10 minute read

iLandscape Keeps the Show Lively

By Meta L. Levin What can you expect from iLandscape in 2022? After a year of going virtual, ILCA’s favorite event is back baby! — and in a very big way.

Yes, the Gnomes are back. The raffles are back, so is the woodcarver. Don’t forget the EXHIBITORS! But mostly, the people will be back for iLandscape 2022: One Fiesta —All United • Todos Unidos.

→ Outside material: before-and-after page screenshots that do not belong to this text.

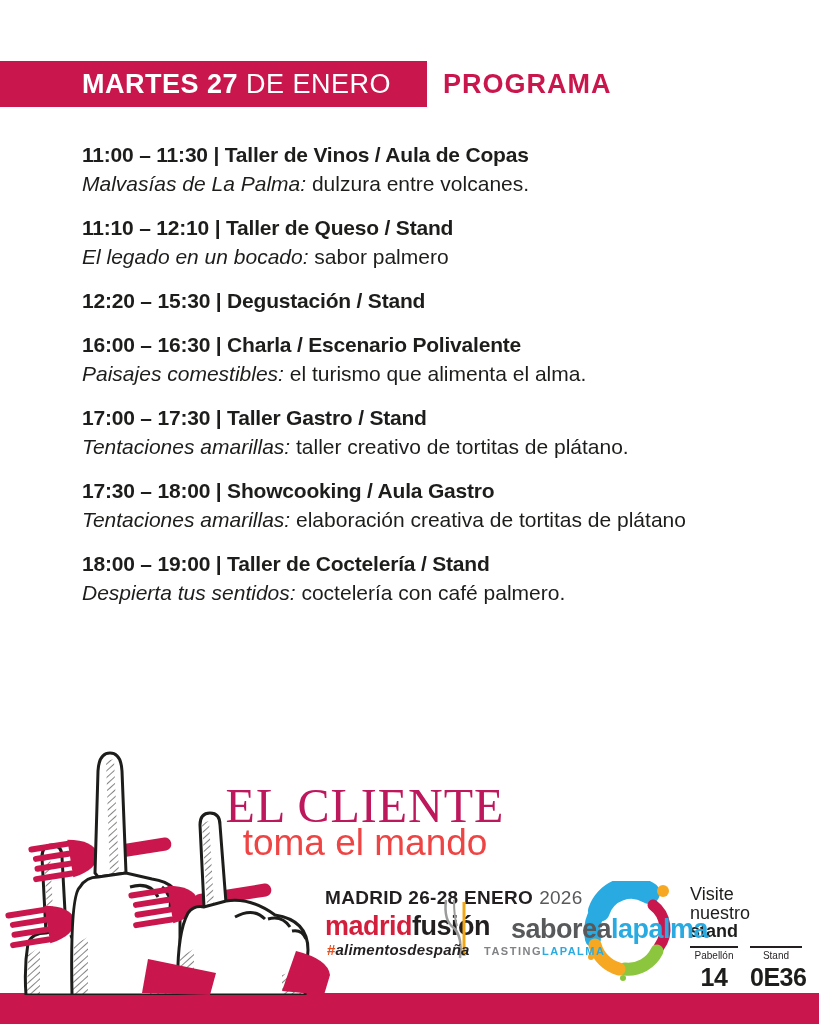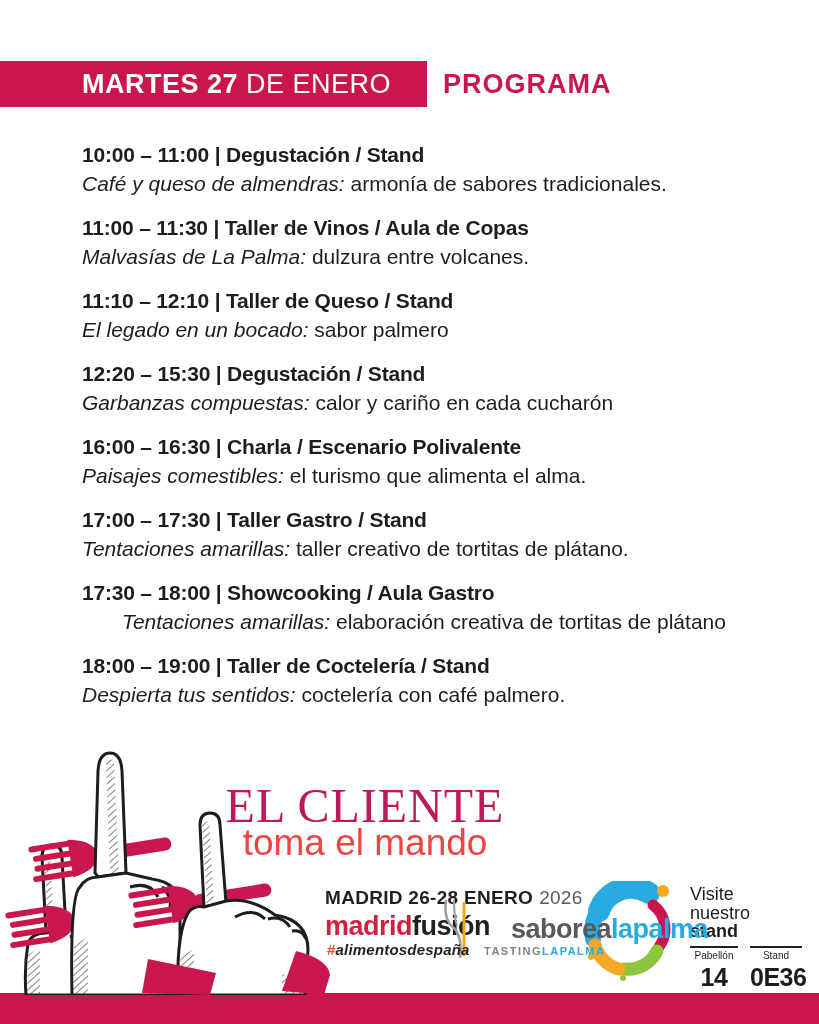"10:00 – 11:00 | Degustación" div.entry { html: <div> <div>10:00 – 11:00 | Degustación / Stand</div> <div><span>Café y queso de almendras:</span><span> armonía de sabores tradicionales.</span></div> </div> -> none }
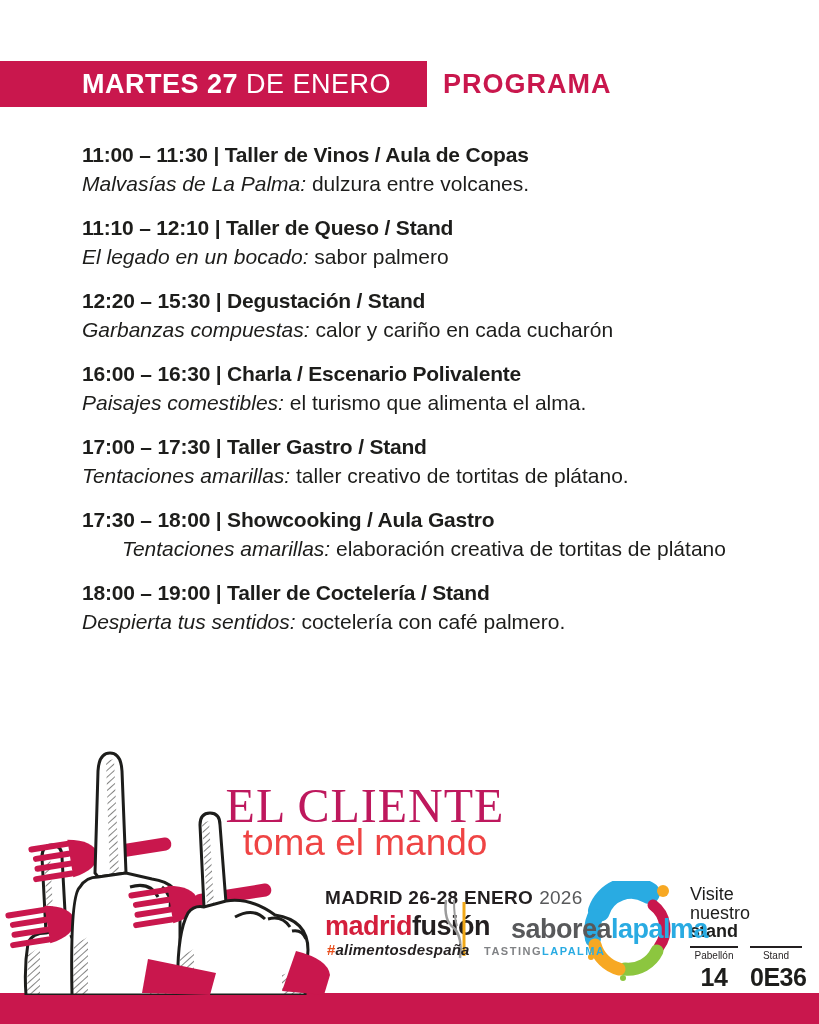"Garbanzas compuestas: calor y cariño" div.desc { html: <div><span>Garbanzas compuestas:</span><span> calor y cariño en cada cucharón</span></div> -> none }
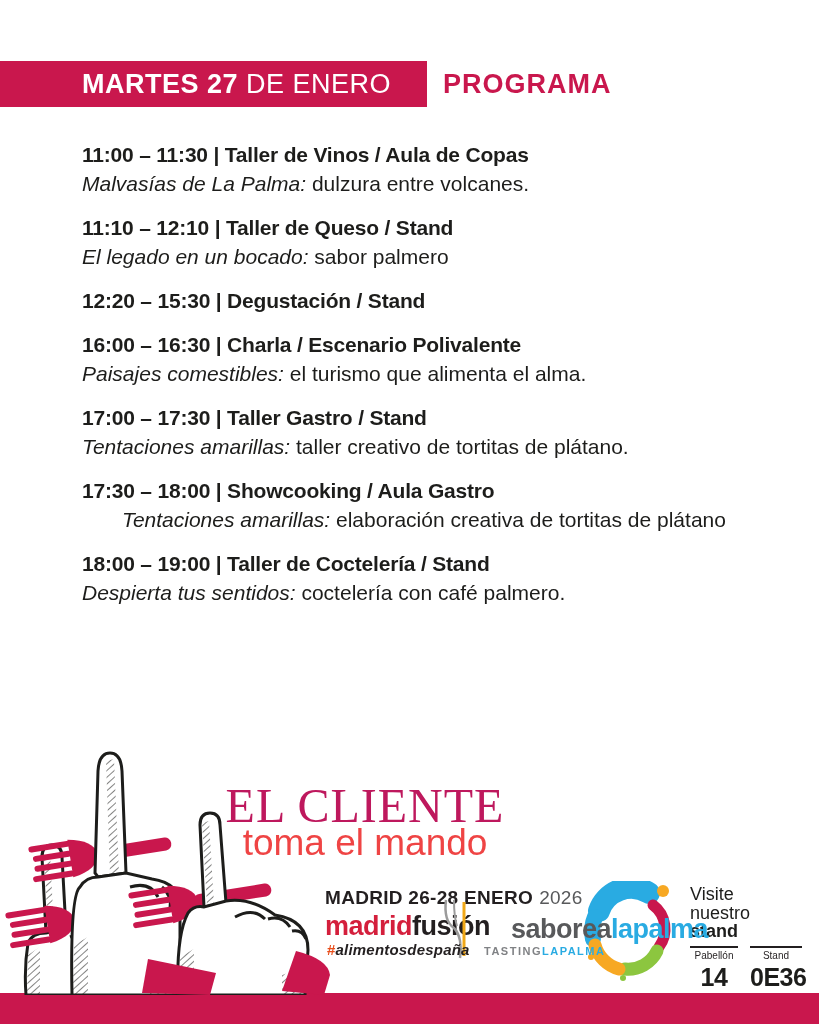"Tentaciones amarillas: elaboración" .entry .desc.justify { margin-left: 40px -> none }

“We are committed to bringing everyone back together,” says Dave Warning, iLandscape Experience Committee chair. The annual Illinois and Wisconsin landscape show is scheduled for February 2-4, 2022 and will be returning to the Renaissance Schaumburg Convention Center in Schaumburg, IL.

As the One Fiesta name implies, this year’s iLandscape will have a Latino theme, with lots of color, games, music and food, Warning says. “This culture is an important part of our industry.”

ILCA Executive Director Scott Grams is excited about the coming event. “I love the theme and the creative energy that went into planning it,” he says. “2022 is supposed to feel like a party and coming together.”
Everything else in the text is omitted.